**Records drawn from a dataset**

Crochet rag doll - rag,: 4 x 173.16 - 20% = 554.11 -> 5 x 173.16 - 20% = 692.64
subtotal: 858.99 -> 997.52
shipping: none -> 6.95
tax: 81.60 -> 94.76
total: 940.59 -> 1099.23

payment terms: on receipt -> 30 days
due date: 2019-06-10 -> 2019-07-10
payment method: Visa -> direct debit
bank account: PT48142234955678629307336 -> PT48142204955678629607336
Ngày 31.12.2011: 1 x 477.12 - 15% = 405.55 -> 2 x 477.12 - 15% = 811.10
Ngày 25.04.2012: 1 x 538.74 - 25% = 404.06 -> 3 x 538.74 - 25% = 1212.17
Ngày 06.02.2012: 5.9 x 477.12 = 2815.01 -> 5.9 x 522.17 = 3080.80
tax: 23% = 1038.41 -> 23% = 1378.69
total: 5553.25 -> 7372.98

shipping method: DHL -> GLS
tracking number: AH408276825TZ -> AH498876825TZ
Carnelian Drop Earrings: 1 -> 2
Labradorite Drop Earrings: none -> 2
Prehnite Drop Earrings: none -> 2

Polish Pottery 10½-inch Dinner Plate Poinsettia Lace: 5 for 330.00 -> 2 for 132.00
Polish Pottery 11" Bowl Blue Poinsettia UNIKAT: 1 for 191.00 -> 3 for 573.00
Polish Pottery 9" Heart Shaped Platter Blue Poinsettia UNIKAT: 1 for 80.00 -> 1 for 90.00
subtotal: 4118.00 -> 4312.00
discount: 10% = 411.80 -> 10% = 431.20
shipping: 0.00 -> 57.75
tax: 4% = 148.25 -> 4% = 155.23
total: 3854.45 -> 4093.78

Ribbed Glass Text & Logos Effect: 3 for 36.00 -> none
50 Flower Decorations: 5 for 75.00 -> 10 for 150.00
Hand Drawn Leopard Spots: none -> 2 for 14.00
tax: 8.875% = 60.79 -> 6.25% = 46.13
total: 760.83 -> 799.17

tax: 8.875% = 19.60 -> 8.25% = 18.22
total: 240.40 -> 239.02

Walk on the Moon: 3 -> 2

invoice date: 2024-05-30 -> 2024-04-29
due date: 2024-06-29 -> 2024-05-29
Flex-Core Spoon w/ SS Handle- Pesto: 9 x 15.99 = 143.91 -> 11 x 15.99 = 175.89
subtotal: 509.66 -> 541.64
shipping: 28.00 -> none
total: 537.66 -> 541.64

**WHAT TO DO**
Please give back all of the data exactly as it appears.

**YOUR SOLUTION**
Crochet rag doll - rag,: 4 x 173.16 - 20% = 554.11 -> 5 x 173.16 - 20% = 692.64
subtotal: 858.99 -> 997.52
shipping: none -> 6.95
tax: 81.60 -> 94.76
total: 940.59 -> 1099.23

payment terms: on receipt -> 30 days
due date: 2019-06-10 -> 2019-07-10
payment method: Visa -> direct debit
bank account: PT48142234955678629307336 -> PT48142204955678629607336
Ngày 31.12.2011: 1 x 477.12 - 15% = 405.55 -> 2 x 477.12 - 15% = 811.10
Ngày 25.04.2012: 1 x 538.74 - 25% = 404.06 -> 3 x 538.74 - 25% = 1212.17
Ngày 06.02.2012: 5.9 x 477.12 = 2815.01 -> 5.9 x 522.17 = 3080.80
tax: 23% = 1038.41 -> 23% = 1378.69
total: 5553.25 -> 7372.98

shipping method: DHL -> GLS
tracking number: AH408276825TZ -> AH498876825TZ
Carnelian Drop Earrings: 1 -> 2
Labradorite Drop Earrings: none -> 2
Prehnite Drop Earrings: none -> 2

Polish Pottery 10½-inch Dinner Plate Poinsettia Lace: 5 for 330.00 -> 2 for 132.00
Polish Pottery 11" Bowl Blue Poinsettia UNIKAT: 1 for 191.00 -> 3 for 573.00
Polish Pottery 9" Heart Shaped Platter Blue Poinsettia UNIKAT: 1 for 80.00 -> 1 for 90.00
subtotal: 4118.00 -> 4312.00
discount: 10% = 411.80 -> 10% = 431.20
shipping: 0.00 -> 57.75
tax: 4% = 148.25 -> 4% = 155.23
total: 3854.45 -> 4093.78

Ribbed Glass Text & Logos Effect: 3 for 36.00 -> none
50 Flower Decorations: 5 for 75.00 -> 10 for 150.00
Hand Drawn Leopard Spots: none -> 2 for 14.00
tax: 8.875% = 60.79 -> 6.25% = 46.13
total: 760.83 -> 799.17

tax: 8.875% = 19.60 -> 8.25% = 18.22
total: 240.40 -> 239.02

Walk on the Moon: 3 -> 2

invoice date: 2024-05-30 -> 2024-04-29
due date: 2024-06-29 -> 2024-05-29
Flex-Core Spoon w/ SS Handle- Pesto: 9 x 15.99 = 143.91 -> 11 x 15.99 = 175.89
subtotal: 509.66 -> 541.64
shipping: 28.00 -> none
total: 537.66 -> 541.64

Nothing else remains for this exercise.